G-d has made me--samani--lord of all Egypt (Gen. 45:9)
What was this message to Jacob from his long-lost son Joseph supposed to impart? Was this news meant to be reassuring? The Hebrew word "samani" may also be read "sam ani"--"I have caused G-d to be lord of all Egypt." It is through my public prominence that G-d has become known, Joseph implied.

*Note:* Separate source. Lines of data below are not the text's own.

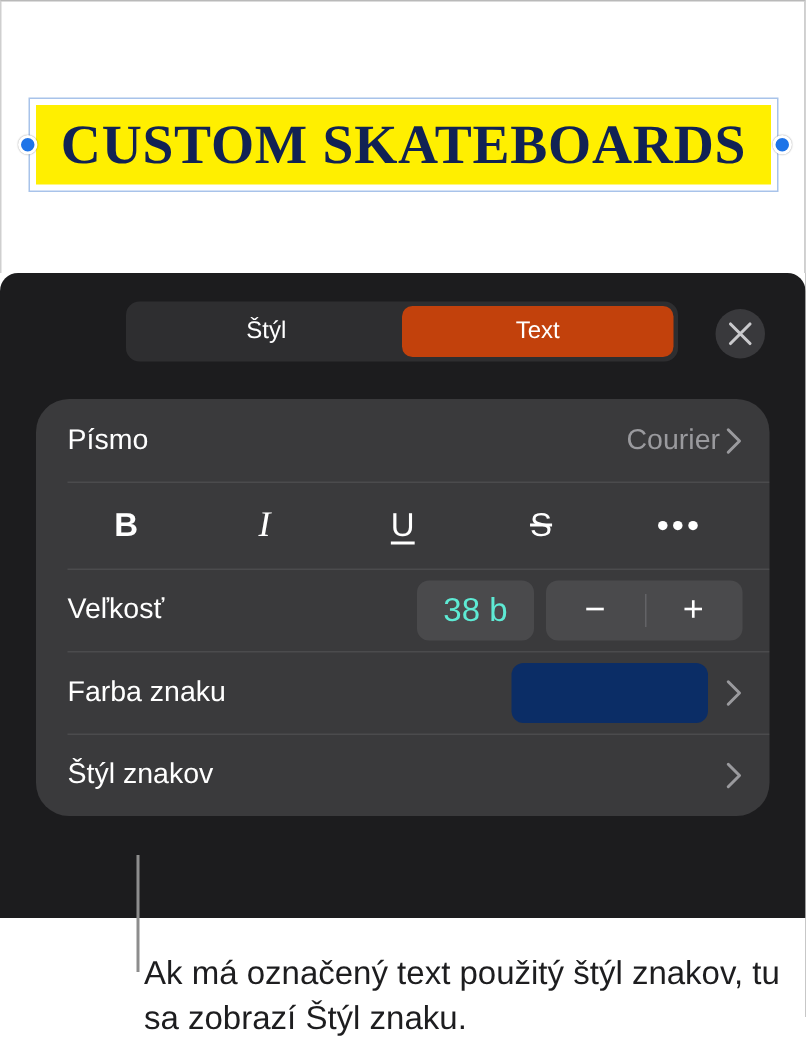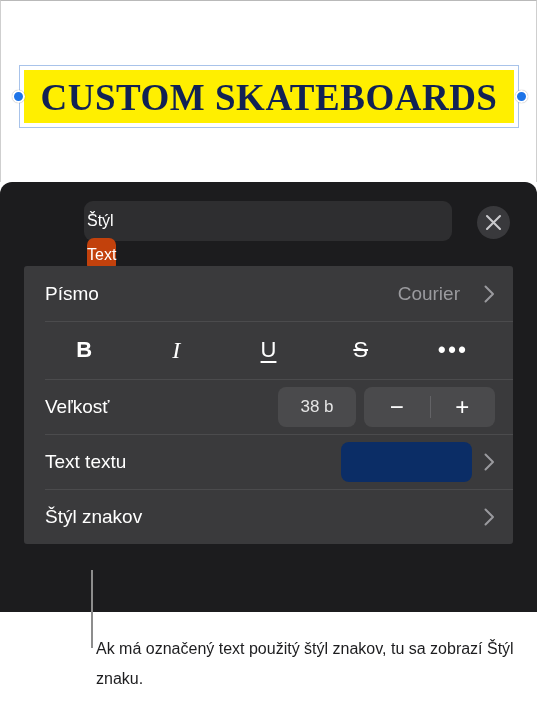--- a/index.html
+++ b/index.html
@@ -102,10 +102,9 @@
     background: #2e2e30;
     border-radius: 9px;
     display: flex;
-    align-items: flex-start;
+    align-items: flex-end;
     padding: 3px;
     box-sizing: border-box;
-    flex-direction: column;
   }
   .tab {
     flex: 1;

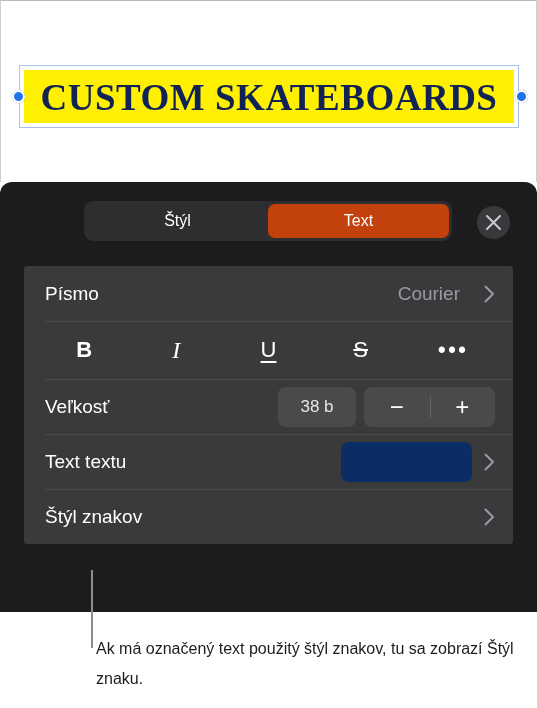--- a/index.html
+++ b/index.html
@@ -142,7 +142,7 @@
     top: 84px;
     width: 489px;
     background: #3a3a3c;
-    border-radius: 3px;
+    border-radius: 22px;
     overflow: hidden;
   }
   .row {

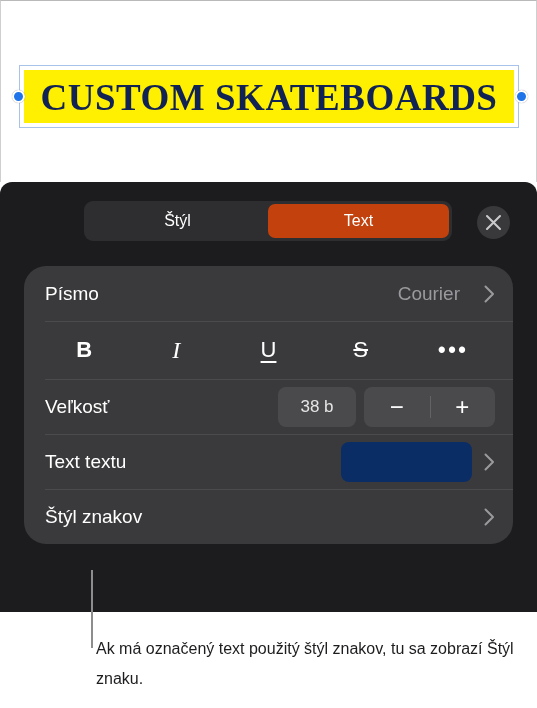--- a/index.html
+++ b/index.html
@@ -172,7 +172,7 @@
     font-size: 19px;
     color: #9a9a9e;
     white-space: nowrap;
-    margin-right: 24px;
+    margin-right: 4px;
   }
   .chevron {
     width: 11px;

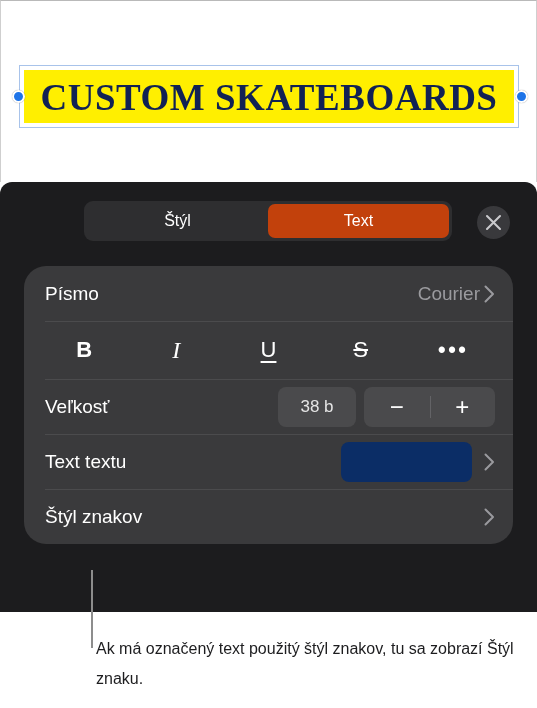--- a/index.html
+++ b/index.html
@@ -212,8 +212,8 @@
     display: flex;
     align-items: center;
     justify-content: center;
-    color: #e5e5e5;
-    font-size: 17px;
+    color: #5eead4;
+    font-size: 22px;
     margin-right: 8px;
   }
   .stepper {

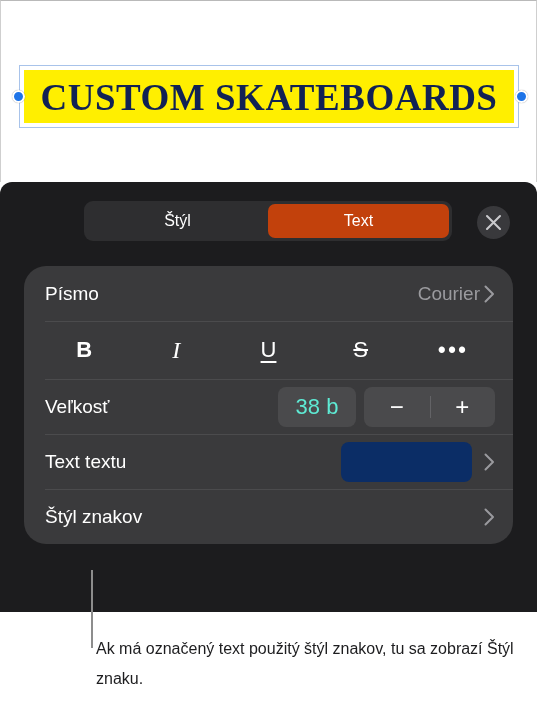--- a/index.html
+++ b/index.html
@@ -323,7 +323,7 @@
     </div>
 
     <div class="row">
-      <span class="row-label">Text textu</span>
+      <span class="row-label">Farba znaku</span>
       <span class="row-spacer"></span>
       <span class="color-swatch" style="background: rgb(11, 45, 102);"></span>
       <svg class="chevron" viewBox="0 0 11 18">

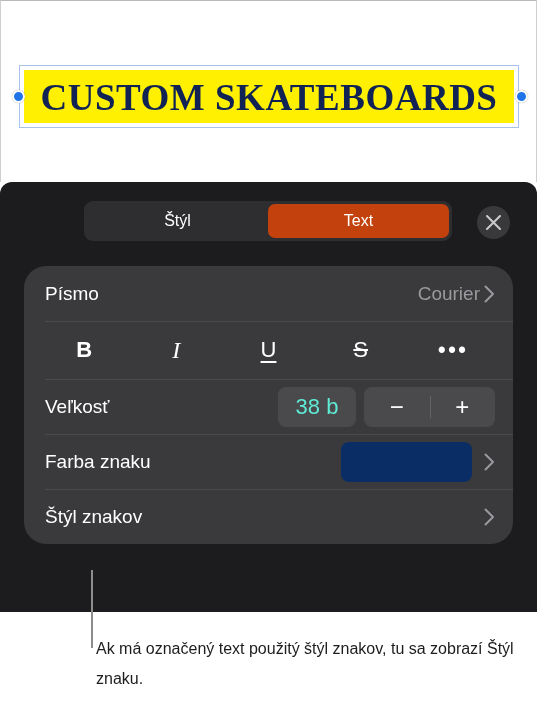--- a/index.html
+++ b/index.html
@@ -268,7 +268,7 @@
     left: 96px;
     top: 634px;
     width: 432px;
-    font-size: 16px;
+    font-size: 22px;
     line-height: 30px;
     color: #1d1d1f;
   }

This indeed was a comforting thought to Jacob when he at last heard from his beloved son.
(Rabbi Yisrael of Rizhin)
Laden with the best things of Egypt (Gen. 45:23)
Rashi explains that among the gifts Joseph sent to his father Jacob was wine--something which is especially pleasing to elderly people. But wine only improves with age if of superior quality to begin with; if the vintage was sour and the grapes of poor quality, the passage of time will only make the wine even more disagreeable.The same can be said for people. A person who was substantive in his youth will only become more so as he ages. Unfortunately, the opposite holds true as well.
(Rabbi Shlomo Alter)
I will go down with you into Egypt, and I will also surely bring you up (Gen. 46:4)
G-d has cast his lot with that of the Jewish people: When Jews enjoy elevated status, G-d Himself is elevated; when the wheel of fate spins downward for the Jews, G-d shares their degradation.
A chasid once observed, "We see the forces of evil in the world insistently gaining strength. The reason is that we are now so close to the Redemption. When a wrestler is thrown to the ground and realizes that his opponent is about to overpower him, he summons every last shred of strength in a desperate bid to rally himself. The very fact that evil in the world is putting up a desperate struggle, in itself testifies that its end is near [for when Moshiach comes, according to the Prophets, evil will no longer exist].